Ci sono dei momenti, nel bel mezzo della giornata, che si presentano, come dire, vuoti: nulla da fare, nessuno con cui parlare e, non era mai successo, guarda: né libro né musica nello zaino. E va così… che ci si ritrova all’ interno di una metro, tra confusione, suonerie di cellulari che sembrano orchestrati tra loro da un direttore ubriaco, sguardi persi nel vuoto e dita che scorrono pagine di agende piene.
E si deve stare attenti, attente a quei momenti: la noia, non è proprio la compagna di viaggio ideale. E bisogna inventarselo, il rimedio. Bisogna inventarsela, o meglio, tirarla fuori quell’idea che può fare di un normale, routinario tragitto in metro, una vera e propria genialità! Ognuno con quel che ha, con quel che sa fare o che vorrebbe imparare a fare, con quel che pensa, con quel che gli, le viene proposto dal mondo. Anche con una innocente spontaneità.
Come ha fatto il fotografo londinese Matt Crabtree, che ha fotografato passeggeri e passeggere della metro presi, prese dalle loro cose, dai loro pensieri e dalla loro musica: e lo ha fatto riproponendone l’immagine come se fossero tratti da quadri del ‘600. Ed è riuscito benissimo nel suo intento: una donna che legge e che appare totalmente lontana, separata anche dal sedile su cui è seduta; un ragazzo ritto sulla schiena che sembra di aspettare chissà quale sentenza, chissà quale giudizio; un signore evidentemente esasperato; una ragazza che, si direbbe, in estasi e che chissà con chi o con cosa la collega quel filo: non si può credere che lo faccia solo con l’mp3.
Tutto con luce e prospettiva spettacolari, talmente tanto spettacolari, che sembra impossibile si tratti di uno scatto, di uno scatto di un secondo. E per giunta, effettuato senza la collaborazione (cosciente) dei soggetti. Perché un pittore che ritrae volti ed espressioni ed atteggiamenti, ha il tempo dalla sua parte: quello necessario per conoscere chi ha davanti, per intuirne lo stato, indovinarne i pensieri e sfiorarne e riprodurne quel tocco di colore quasi impercettibile, quello che ognuno porta con sè, in sé, come tratto distintivo. Chi dipinge, ha tutto questo a sua disposizione ma Matt Crabtree, a quanto pare, con sè ha solo la sua macchina fotografica.
Il tempo, per lui, è dettato dal secondo, dall’attimo che deve bastare per riconoscere, centrare e fermare con uno scatto un sentimento, un’emozione, un pensiero, di chi sta andando a lavoro o a lezione mentre vorrebbe essere chissà dove, chissà con chi. Questione di un istante, questione di uno sguardo che affascina o di una postura che incuriosisce. Questione che la qualità delle foto, non dipende solo dalla macchina fotografica ma soprattutto da chi la utilizza, delle mani che ne giostrano la posizione e dall’ idea, dall’ingegno che caratterizzano la mente di chi scatta la foto. Come fa il pittore con i suoi strumenti da lavoro.

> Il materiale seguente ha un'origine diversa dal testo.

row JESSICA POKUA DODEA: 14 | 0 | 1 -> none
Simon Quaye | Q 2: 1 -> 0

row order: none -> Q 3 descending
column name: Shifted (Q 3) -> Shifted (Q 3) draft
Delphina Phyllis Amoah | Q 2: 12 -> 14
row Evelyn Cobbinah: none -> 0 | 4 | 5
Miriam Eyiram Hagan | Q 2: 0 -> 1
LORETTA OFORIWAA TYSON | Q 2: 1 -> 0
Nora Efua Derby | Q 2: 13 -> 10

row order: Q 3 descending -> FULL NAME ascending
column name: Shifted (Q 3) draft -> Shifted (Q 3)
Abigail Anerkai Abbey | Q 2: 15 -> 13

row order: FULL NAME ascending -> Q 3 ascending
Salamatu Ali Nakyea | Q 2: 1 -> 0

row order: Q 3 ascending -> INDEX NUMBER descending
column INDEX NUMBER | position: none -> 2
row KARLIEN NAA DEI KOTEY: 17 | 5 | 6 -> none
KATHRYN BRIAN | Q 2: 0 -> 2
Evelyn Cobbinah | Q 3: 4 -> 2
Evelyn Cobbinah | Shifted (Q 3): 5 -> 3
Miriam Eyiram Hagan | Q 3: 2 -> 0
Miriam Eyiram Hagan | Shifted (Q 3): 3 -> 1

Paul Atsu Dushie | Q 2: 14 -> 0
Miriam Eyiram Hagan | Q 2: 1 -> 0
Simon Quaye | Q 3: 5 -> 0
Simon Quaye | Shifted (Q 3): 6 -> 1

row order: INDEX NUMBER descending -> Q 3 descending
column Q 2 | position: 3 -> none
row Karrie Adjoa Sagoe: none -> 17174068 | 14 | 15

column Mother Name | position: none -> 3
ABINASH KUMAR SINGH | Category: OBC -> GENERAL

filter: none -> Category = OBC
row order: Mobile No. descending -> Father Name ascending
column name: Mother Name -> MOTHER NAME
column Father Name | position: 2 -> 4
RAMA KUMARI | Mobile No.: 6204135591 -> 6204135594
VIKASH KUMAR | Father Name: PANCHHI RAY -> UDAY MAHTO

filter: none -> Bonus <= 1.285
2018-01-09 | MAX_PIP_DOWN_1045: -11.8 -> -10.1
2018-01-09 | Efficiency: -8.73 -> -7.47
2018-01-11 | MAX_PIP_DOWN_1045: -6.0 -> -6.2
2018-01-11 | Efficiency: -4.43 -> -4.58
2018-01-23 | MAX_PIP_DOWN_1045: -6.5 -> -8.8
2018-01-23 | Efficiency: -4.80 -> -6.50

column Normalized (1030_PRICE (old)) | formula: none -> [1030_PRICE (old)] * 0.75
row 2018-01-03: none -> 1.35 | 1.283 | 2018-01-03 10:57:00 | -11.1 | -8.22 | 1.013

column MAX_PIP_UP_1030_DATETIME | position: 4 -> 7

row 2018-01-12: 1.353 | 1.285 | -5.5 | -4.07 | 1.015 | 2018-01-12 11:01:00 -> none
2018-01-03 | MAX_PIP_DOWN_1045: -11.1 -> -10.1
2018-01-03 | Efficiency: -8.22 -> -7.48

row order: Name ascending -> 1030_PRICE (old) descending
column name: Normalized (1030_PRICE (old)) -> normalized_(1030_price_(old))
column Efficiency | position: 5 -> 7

Perché l’arte, in ogni sua forma e rivelazione, lo sa che chi vuol cogliere la bellezza, non deve allontanarsi poi tanto da occhi, bocche, corpi ed esistenze. E non deve allontanarsi molto neanche da quell’accenno di colore, che sembra stonare col resto, che non appare conforme all’opera nella sua interezza, che appare quasi come un errore, come una distrazione dell’ artista, mentre invece, corrisponde proprio a quella pennellata tirata lì, con un colore che non deve avere significato per nessuno se non per chi lo vive e che lo porta con sè, e ne fa una sua caratteristica, un suo tratto, una sua particolarità. Che tele e foto, come l’Arte da sempre ci insegna e come ci insegna anche il fotografo Crabtree (col suo lavoro 16th Century Tube Passengers), possono riconoscere, cogliere e riprodurre. E meno male che possono farlo: in questo modo, ce lo ricordano che la posa più bella, più adatta per una foto, è quella di chi non se lo aspetta, di chi è sorpreso, sorpresa, o di chi, fino alla fine, non ne è neanche consapevole dell’obbiettivo su di sé. E ci ricordano che, ritocchi e foto shop di qualsiasi genere, poco valgono davanti alla bellezza, all’ opera d’arte che ciascuno di noi rivela al mondo. Anche a quel mondo, tentato dalla noia, che viaggia all’ interno di una metro.